Bipartisan legislation demanding transparency from Pharmacy Benefit Managers dies in committee after industry executives explain that secret rebates to PBMs are like secret political action committee contributions to politicians: they allow you to loudly proclaim you’re an “advocate” for those supposedly paying you while actually serving the interests of those who are really paying you.

April

Pfizer announces that its once-a-day pill version of the wildly successful GLP-1 agonist weight loss drugs will shortly be submitted for government approval, and also that the company is moving its headquarters from New York to Louisiana, a state with a 40 percent obesity rate. Coincidentally, Louisiana is also the home state of Republican senators Cassidy and Kennedy, senior members of the Senate committees overseeing health care and all federal appropriations.

May

The new private equity owners of the JAMA Network say that all staff except one editor at each journal will be replaced by ChatGPT. A source at the private equity firm tells the Wall Street Journal that OpenAI won out over Gemini “because our CEO is a Leo” and over Claude “because nobody likes the French.”

June

Controversial right-wing firebrand Rep. Marjorie Taylor Greene, long the subject of rumors that she’s had cosmetic surgery, is diagnosed with a serious infection after an unspecified procedure. The House quickly schedules its first hearing on medical error in over two decades, but then cancels when the American Hospital Association points out the official term for what the Georgia Republican contracted was a “healthcare-associated infection,” so it’s entirely possible she accidentally brought the infection with her to the pristine hospital. Meanwhile, with House leadership telling Members they were free to vote their conscience, a resolution to send Greene a “Get Well” card passes unanimously after deletion of the word, “Soon.”

July

Following through on years of promises to reveal a “really great” replacement for the Affordable Care Act, President Trump on July 4 announces the “100-100-100” Make America Healthy Again plan.
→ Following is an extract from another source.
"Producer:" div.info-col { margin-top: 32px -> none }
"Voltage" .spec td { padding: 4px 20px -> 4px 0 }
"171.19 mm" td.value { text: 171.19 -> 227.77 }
In keeping with the GOP’s advocacy for “skinny” plans with low premiums that encourage “consumers” to “comparison shop,” the plan will cover 100 percent of any medical bill for up to $100 a day for a premium of just $100 a month. Separately, Elon Musk tells a meeting of health insurance executives the plan can also replace both Medicare and Medicaid, enabling the federal government to cut spending by almost as much as the market capitalization of Tesla.

August

Before Congress recesses, a coalition of progressive organizations issues a press release declaring that all basic health services, whether provided by government agencies or the private sector, should be “available to the entire population according to its needs.” Shortly afterwards, the coalition is forced to make an embarrassing retraction after ChatGPT alerts the lone editor of JAMA that the coalition accidentally re-released a section of the report of the Committee on the Costs of Medical Care, formed in 1927.

September

The Business Roundtable says its members are committed to improving the quality of health care for all employees because “quality health care is good business.” An 85-year-old freelancer for The New York Times notes that this was the exact title of a September, 1997 policy paper by a Roundtable task force in which an executive for Sears, which at the time operated over 3,500 stores, declares, “We believe that quality health care is lower-cost health care.” Sears currently has about a dozen stores.

October

Medicare Advantage plans step up their advertising expenditures after public opinion polls show that nobody anymore believes the portrayal of happy and healthy seniors playing pickleball instead of writing tear-soaked letters pleading for approval of hip surgery. The trade associations for hospitals, drug and device companies and PBMs call on Congress to provide greater oversight of greedy insurers. The editor of JAMA resigns after ChatGPT writes an editorial extolling the merits of MA plans run by for-profit companies.

November

The National Rural Health Association says that in the spirit of the Thanksgiving holiday, its members will accept live turkeys in partial payment of the medical debts that now affect 99.99 percent of all Americans after passage of the administration’s “100-100-100” Make America Healthy Again plan. A KFF survey explains that the number is not 100 percent because Congress retained conventional health insurance for itself and top federal officials and because America’s billionaires had opted for self-pay.

December

A Washington Post editorial declares, “The bottom line is that if we want to contain spending, we will have to make critical choices about how care is delivered, to whom, and under what conditions.” Different chatbots differ on where that quote originally came from, but agree that if any humans believe the American public is ready to make critical choices, they’re hallucinating.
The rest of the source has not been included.